Hartford — Family members of two men seriously injured in an explosion are raising money to help handle the expense of their medical treatment in Boston.

Mark Kidder and Chris Macedo received second- and third-degree burns on Tuesday while using a blowtorch to remove the gas tank of a 1970s Chevrolet Camaro, and have received skin grafts at Massachusetts General Hospital, according to Kidder’s daughter, Ashlyn Moore.

The men are responding well, Moore said, but to defray mounting expenses from treatment and lodging for family members, she opened a campaign on the online fundraising website GoFundMe.

“He’s going to be down there for God knows how long,” Moore said of her father. “(My relatives) have enough to worry about with my dad; I don’t want them to worry about, ‘How are we going to stay down here, how are we going to pay for this?’ ”

Kidder, who turns 52 on Tuesday, is an employee at the West Lebanon post office, his daughter said, and once worked at Kidder Automotive. Macedo, who is in his 20s, had just started work on the day of the explosion.

So far, Moore, who works at Dartmouth-Hitchcock Medical Center, has raised $610 toward a $5,000 goal. She said a second fundraiser also was in progress, this one launched by Macedo’s girlfriend.

Emergency workers on Tuesday responded around 4:30 p.m. to reports of an explosion at a garage on Old River Road in White River Junction.

Charles Gordon, who owns the building, was there when the explosion occurred. A close friend of Kidder’s, Gordon was watching him and Macedo work on a car that a Canadian collector had sent them for refurbishment.

The tool that the men normally would use to remove the gas tank was broken, Moore said, so, assuming there would be no fuel in the decades-old, unused vehicle, they used a torch to cut the tank’s strap.

The result was a fireball.

“To be honest, it was such a shock,” Gordon said. “It was like, boom, and my friend’s on fire. I was trying to grab something, and they were running.”

Kidder jumped in a pool of water. Gordon jumped on Macedo, smothered the flames with his body — “I couldn’t find nothing else,” he said — and then started spraying the men with a hose.

Another man arrived on the scene soon after to take over the hose while Gordon went to call emergency services. After some hangups with dispatchers — Gordon said he was routed to officials in New Hampshire and Burlington who were unable to understand him in his panic — someone else drove to the nearby fire department for help.

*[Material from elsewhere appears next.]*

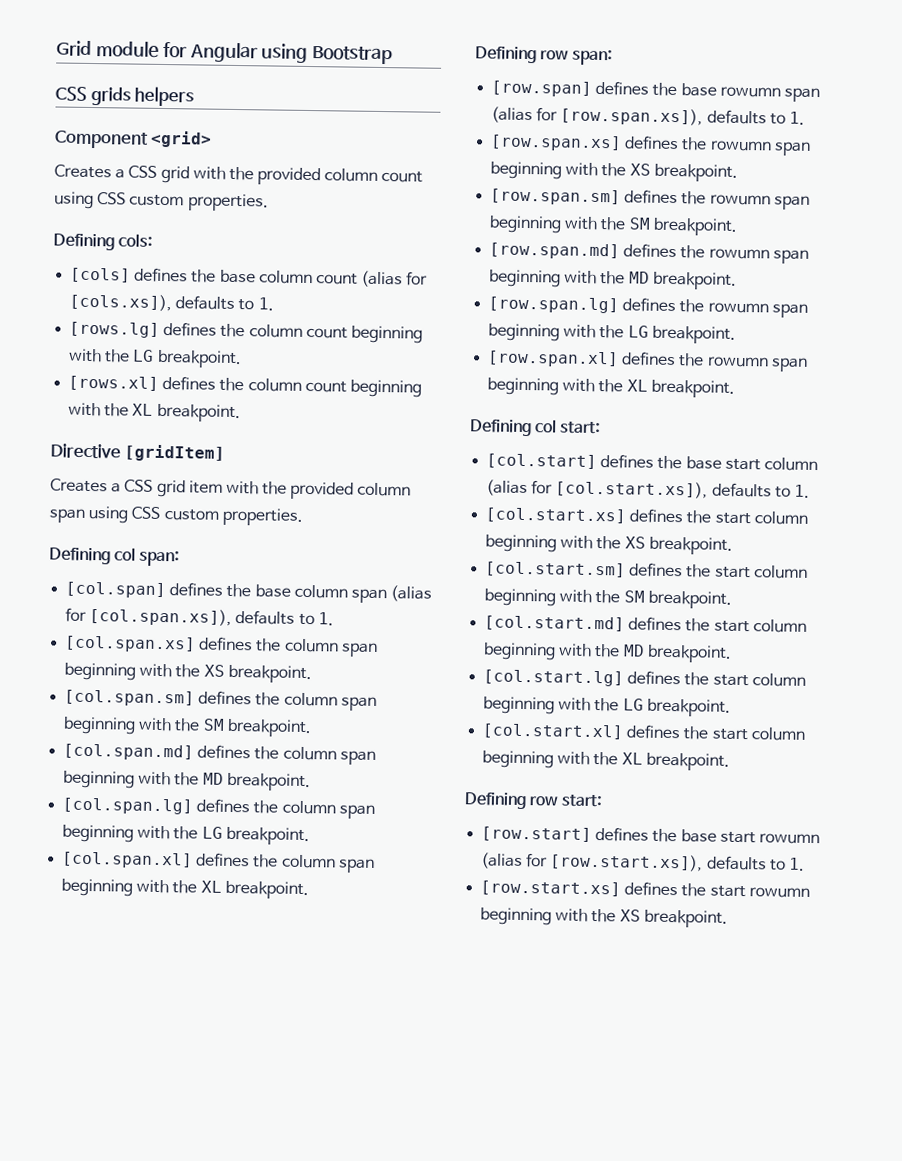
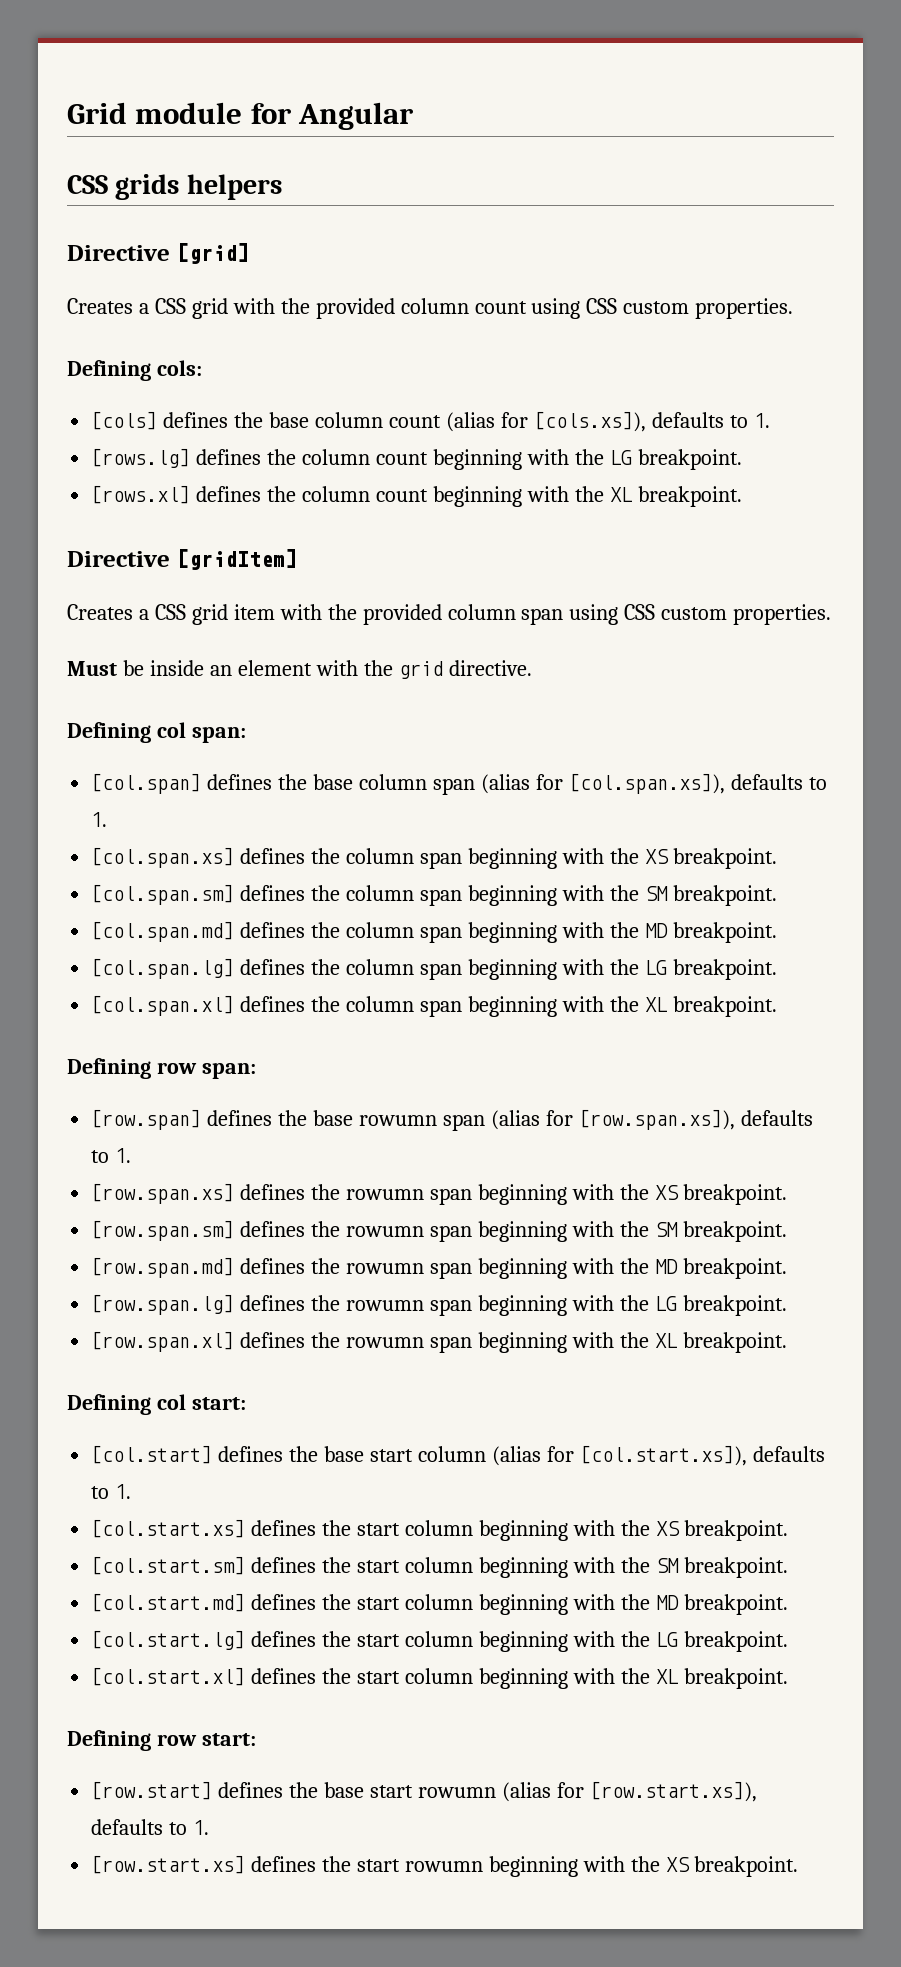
[261,43,394,65] using Bootstrap -> (415, 116) none
[54,130,213,149] Component <grid> -> [67,243,249,264] Directive [grid]
(303, 516) none -> [67,660,532,679] // Must be inside an element with the grid directive.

Paramedics took Gordon, Kidder and Macedo to Dartmouth-Hitchcock. From there, Kidder and Macedo went on to Boston, and Gordon, who had minor injuries, was sent home.

Gordon had been shielded from the blast by Macedo, Moore said, and suffered smoke inhalation and abrasions. Kidder, by contrast, received burns on his arms, hands and across the front of his body.

On Friday, Gordon said his health was as “good as could be expected.”

“All the excitement of everything that was going on took its toll,” he said, “but nothing compared to what happened to my guys.”

In the wake of this incident, Scott Cooney, Hartford’s interim fire chief, advised residents to take every possible precaution while working on cars to avoid igniting flammable materials.

“I think our take-home message from events such as this would be to exercise extreme caution when using flammable torches or cutting equipment, whether it be grinding or cutting, anywhere near gasoline,” he said.

To ensure a gas tank is empty, Cooney said, he might go so far as to disassemble it with manual tools instead of using a cutter — or even fill the tank with water first.

Moore and her mother have been making visits to Kidder in Boston, and they say his treatment is progressing well, although doctors can’t yet predict how long it will take.

“He’s doing OK,” she said. “They have his bandages off of his arms so the skin grafts can get some air and acclimate.”

As the men recover, Gordon and Moore asked friends and residents to send their support.

“We need lots of good thoughts,” Moore said.